------ DATASET

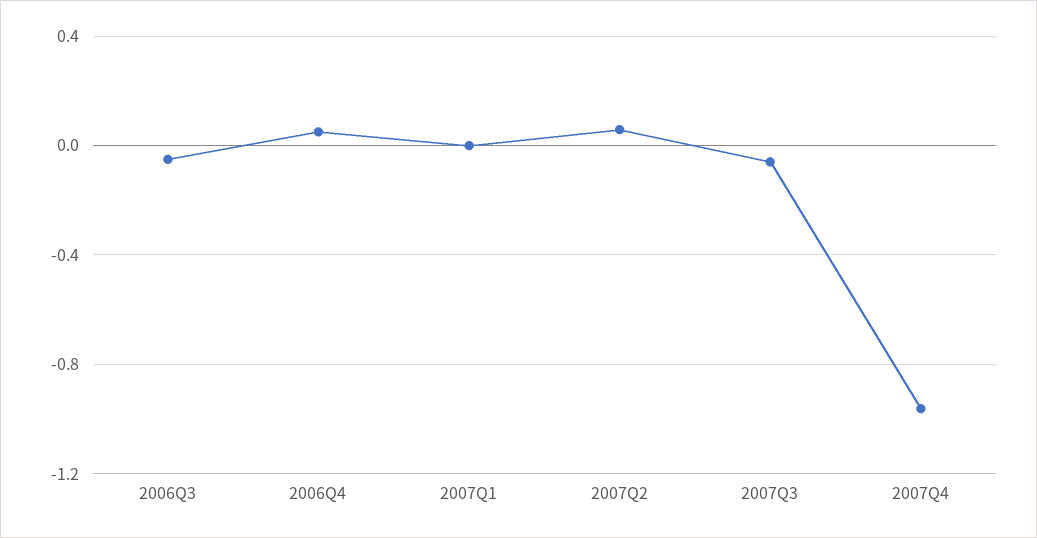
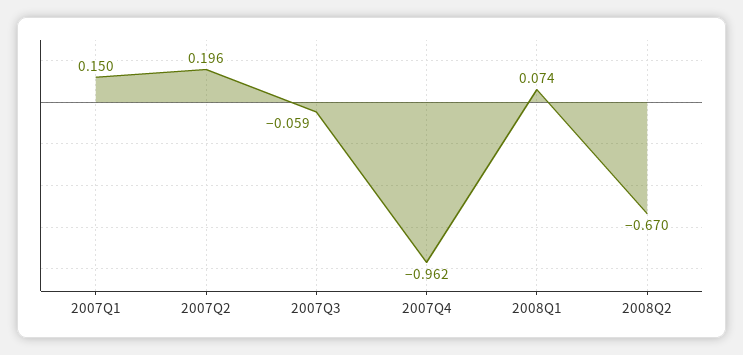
2006Q3: -0.05 -> none
2006Q4: 0.05 -> none
2007Q1: 0 -> 0.15
2007Q2: 0.05 -> 0.196
2008Q1: none -> 0.074
2008Q2: none -> -0.67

------------

THE PROBLEM:
Return, from the data, each line that has the word "none" in it.

TASK RESULT:
2006Q3: -0.05 -> none
2006Q4: 0.05 -> none
2008Q1: none -> 0.074
2008Q2: none -> -0.67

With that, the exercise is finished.